Een abonnementsmodel zorgt voor maandelijkse inkomsten en daarmee voor een continue cash flow. Doordat IT steeds meer als dienst wordt geleverd (IaaS, Paas, Saas) bezit je als klant het product niet meer maar betaal je voor het gebruik.
Dit levert zekerheid op kosten (vergelijk bijv. met een maatwerkapplicatie), flexibiliteit (geen lange termijn binding) en lagere beheerlasten. Voor veel organisaties interessant en daardoor een goed businessmodel voor leveranciers.
Let wel: het is uiteindelijk een berekening van TCO en ROI, waardoor het niet in alle gevallen interessant is te kiezen voor een abonnementsvorm.
Of geen business zonder een doordacht servicemodel.
Een innovatief servicemodel gebaseerd op co-creatie met je klant. Waar het om gaat is dat je toegevoegde waarde biedt voor je klant. Minder TCO kosten is de basis voor jouw servicemodel. Gaat het de klant goed dan gaat het jouw business ook goed.
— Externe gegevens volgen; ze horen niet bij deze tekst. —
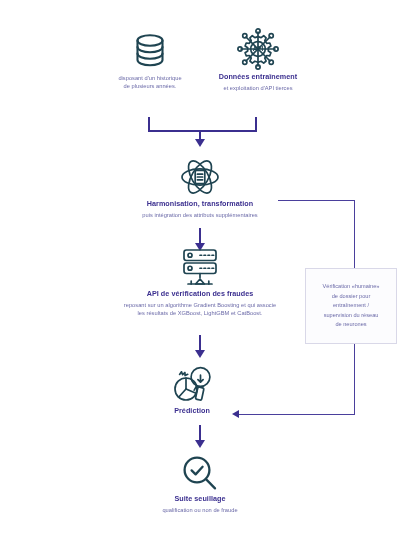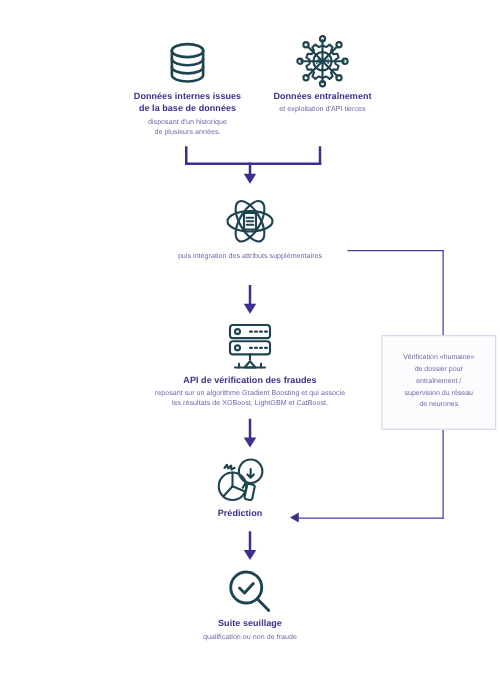--- a/index.html
+++ b/index.html
@@ -81,24 +81,20 @@
   <div class="node" style="left:84px; top:30px; width:132px;">
     <div class="icon-wrap" style="height:42px;">
       <svg width="34" height="38" viewBox="0 0 34 38">
         <g fill="none" stroke="#1f4451" stroke-width="2.1" stroke-linecap="round" stroke-linejoin="round">
           <ellipse cx="17" cy="8.5" rx="12.5" ry="5.2"></ellipse>
           <path d="M4.5 8.5 v6.5 c0 2.9 5.6 5.2 12.5 5.2 s12.5-2.3 12.5-5.2 v-6.5"></path>
           <path d="M4.5 15 v6.5 c0 2.9 5.6 5.2 12.5 5.2 s12.5-2.3 12.5-5.2 v-6.5"></path>
           <path d="M4.5 21.5 v6.5 c0 2.9 5.6 5.2 12.5 5.2 s12.5-2.3 12.5-5.2 v-6.5"></path>
         </g>
       </svg>
-    </div>
-    <div class="n-title">
-      <div>Données internes issues</div>
-      <div>de la base de données</div>
     </div>
     <div class="n-sub">
       <div>disposant d'un historique</div>
       <div>de plusieurs années.</div>
     </div>
   </div>
 
   <div class="node" style="left:196px; top:26px; width:124px;">
     <div class="icon-wrap" style="height:46px;">
       <svg width="44" height="44" viewBox="0 0 44 44">
@@ -151,32 +147,33 @@
         <g fill="none" stroke="#1f4451" stroke-width="1.7" stroke-linecap="round" stroke-linejoin="round">
           <ellipse cx="20" cy="20" rx="18" ry="8.2"></ellipse>
           <ellipse cx="20" cy="20" rx="18" ry="8.2" transform="rotate(60 20 20)"></ellipse>
           <ellipse cx="20" cy="20" rx="18" ry="8.2" transform="rotate(120 20 20)"></ellipse>
           <rect x="15.2" y="13.4" width="9.6" height="13.2" rx="1.3"></rect>
           <path d="M17.4 17.2 h5.2 M17.4 20 h5.2 M17.4 22.8 h5.2"></path>
         </g>
       </svg>
     </div>
     <div class="n-title">
+      <div>Harmonisation, transformation</div>
     </div>
     <div class="n-sub">
       <div>puis intégration des attributs supplémentaires</div>
     </div>
   </div>
 
   <div>
     <div class="conn v" style="left:199px; top:228px; height:16px;"></div>
     <div class="arrow-down" style="left:195px; top:243px;"></div>
   </div>
 
-  <div class="node" style="left:86px; top:255px; width:228px;">
+  <div class="node" style="left:86px; top:245px; width:228px;">
     <div class="icon-wrap" style="height:44px;">
       <svg width="42" height="40" viewBox="0 0 42 40">
         <g fill="none" stroke="#1f4451" stroke-width="1.7" stroke-linecap="round" stroke-linejoin="round">
           <rect x="5" y="3" width="32" height="10.5" rx="2.4"></rect>
           <rect x="5" y="16" width="32" height="10.5" rx="2.4"></rect>
           <circle cx="11" cy="8.25" r="2"></circle>
           <circle cx="11" cy="21.25" r="2"></circle>
           <path d="M21 8.25 h1.6 M25 8.25 h1.6 M29 8.25 h1.6 M33 8.25 h1.6"></path>
           <path d="M21 21.25 h1.6 M25 21.25 h1.6 M29 21.25 h1.6 M33 21.25 h1.6"></path>
           <path d="M21 26.5 v4"></path>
Keep it simpel` ga uit van de klant en ben partner…. Huidige servicemodellen zijn toe aan innovatie….
Mat Keijers
De stelling “zonder servicemodel geen businessmodel” die kennelijk als conclusie uit de analyse van cijfers van de 100 krachtigste IT-leveranciers komt, waarbij uitgelegd wordt dat het hebben van abonnementen lucratief is, is in mijn ogen een stevige overschatting van deze manier van zaken doen.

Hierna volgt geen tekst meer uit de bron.